Would you please transcribe the records below exactly, leaving out the pictures?

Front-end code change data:
┌──

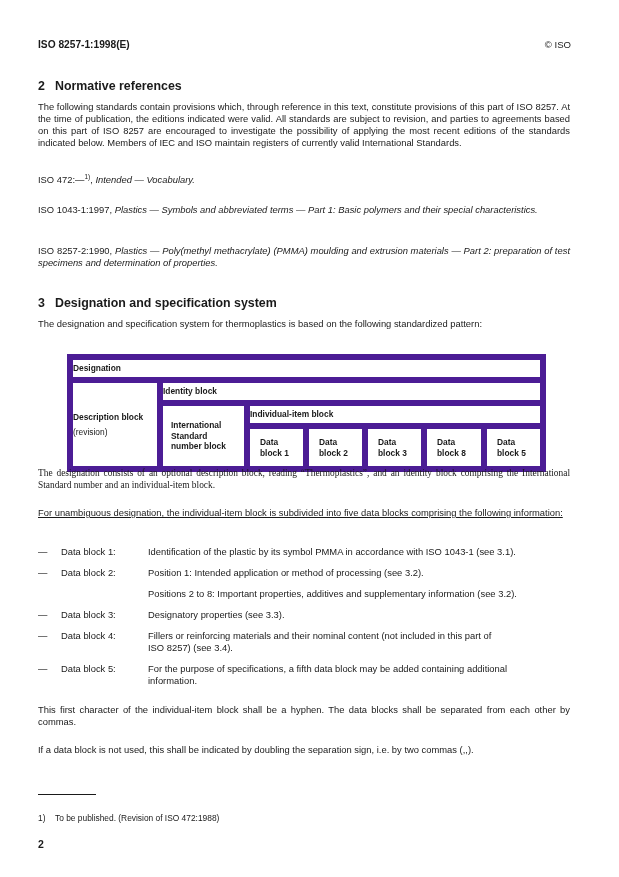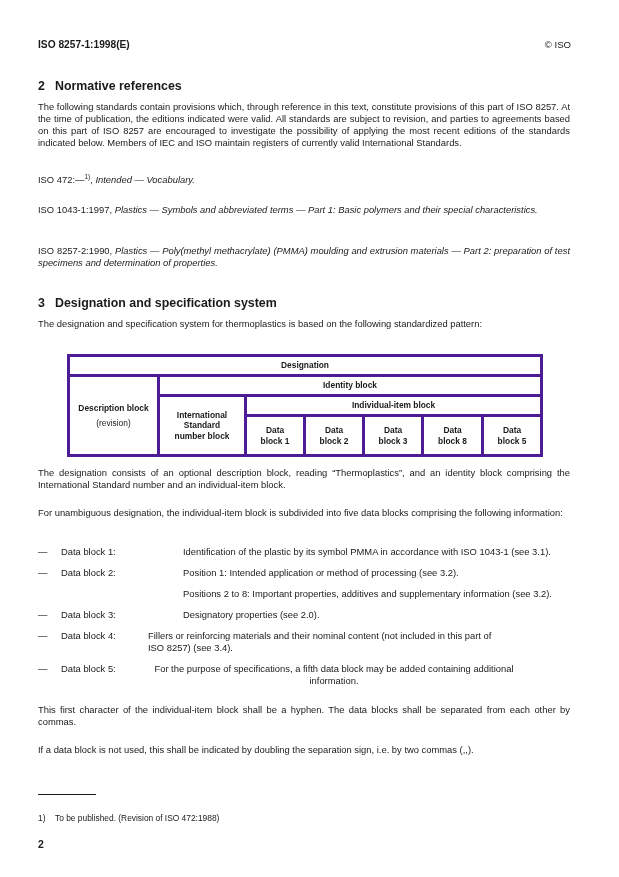"Designation" table.desig td { border: 3px solid #4c1d95 -> 6px solid #4c1d95; text-align: center -> left }
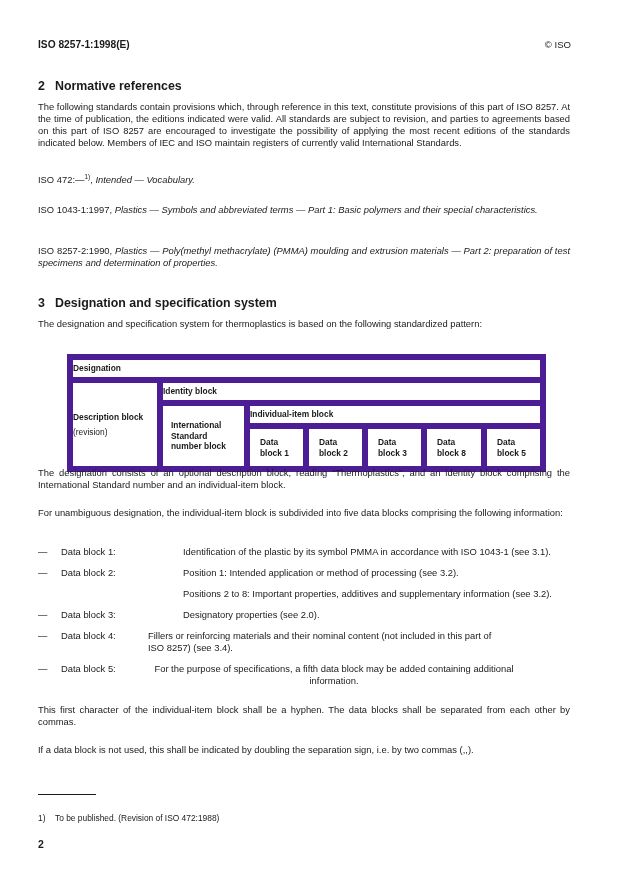"The designation consists of an" div.abs { font-family: none -> Liberation Serif, serif }
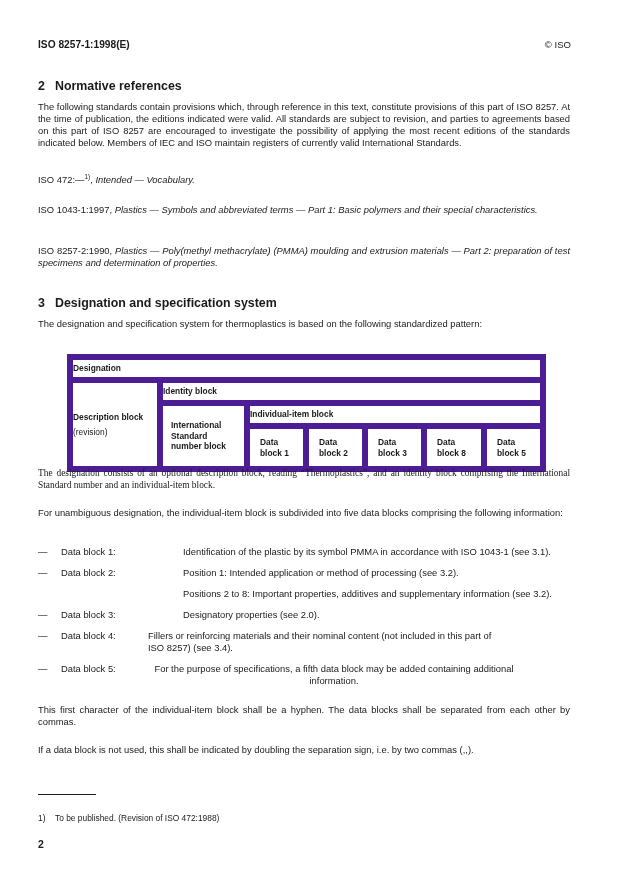"For unambiguous designation, the" div.abs { text-decoration: none -> underline }
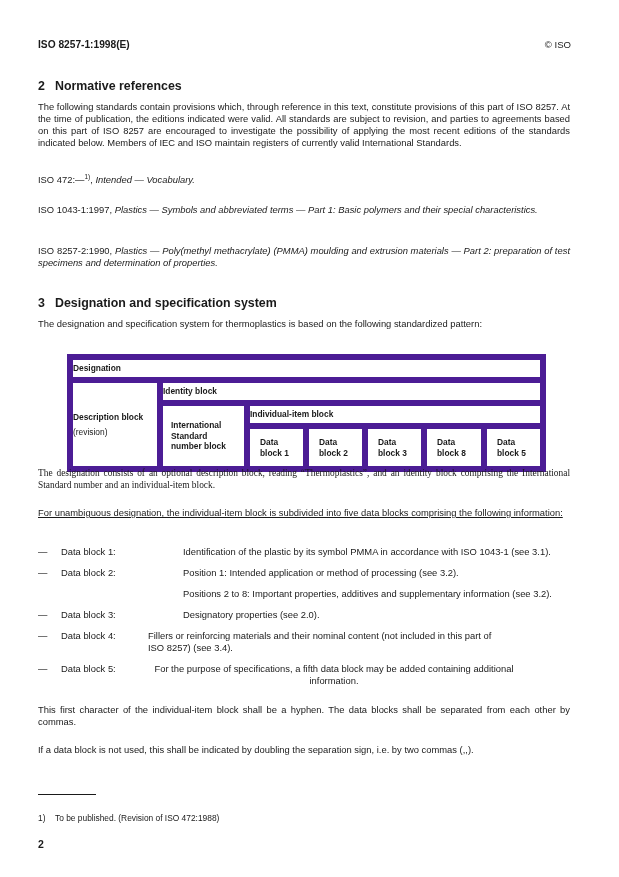"Identification of the plastic by" .li .txt.wide { margin-left: 35px -> none }
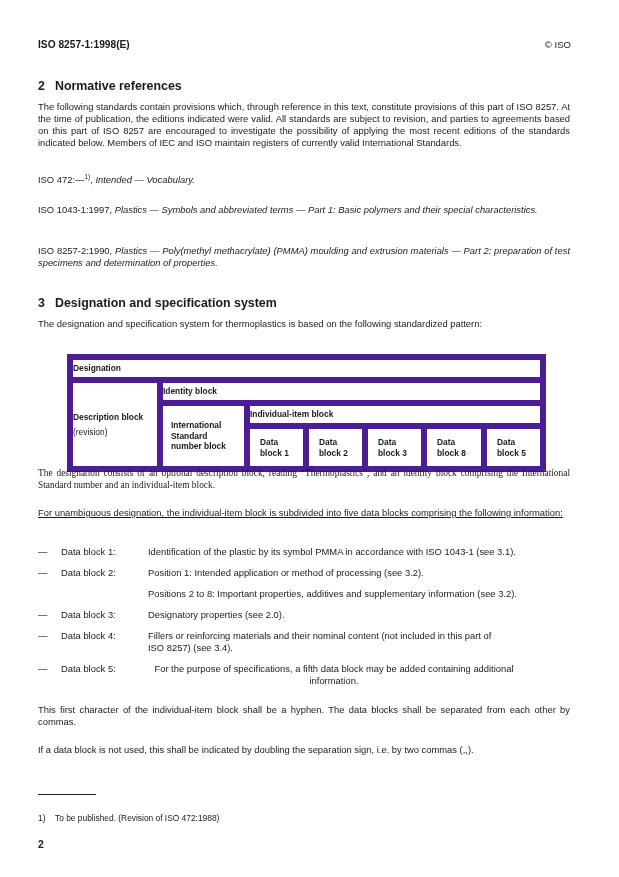"Designatory properties (see 2.0)." span.txt { text: 2.0 -> 3.3 }
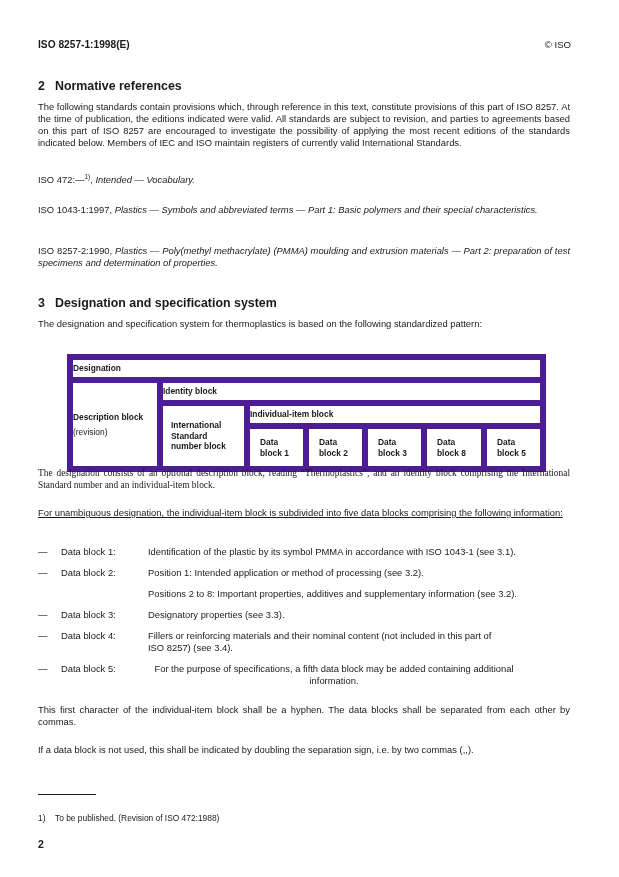"For the purpose of specifications," span.txt { text-align: center -> none }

└──

*Output*.
"Designation" table.desig td { border: 3px solid #4c1d95 -> 6px solid #4c1d95; text-align: center -> left }
"The designation consists of an" div.abs { font-family: none -> Liberation Serif, serif }
"For unambiguous designation, the" div.abs { text-decoration: none -> underline }
"Identification of the plastic by" .li .txt.wide { margin-left: 35px -> none }
"Designatory properties (see 2.0)." span.txt { text: 2.0 -> 3.3 }
"For the purpose of specifications," span.txt { text-align: center -> none }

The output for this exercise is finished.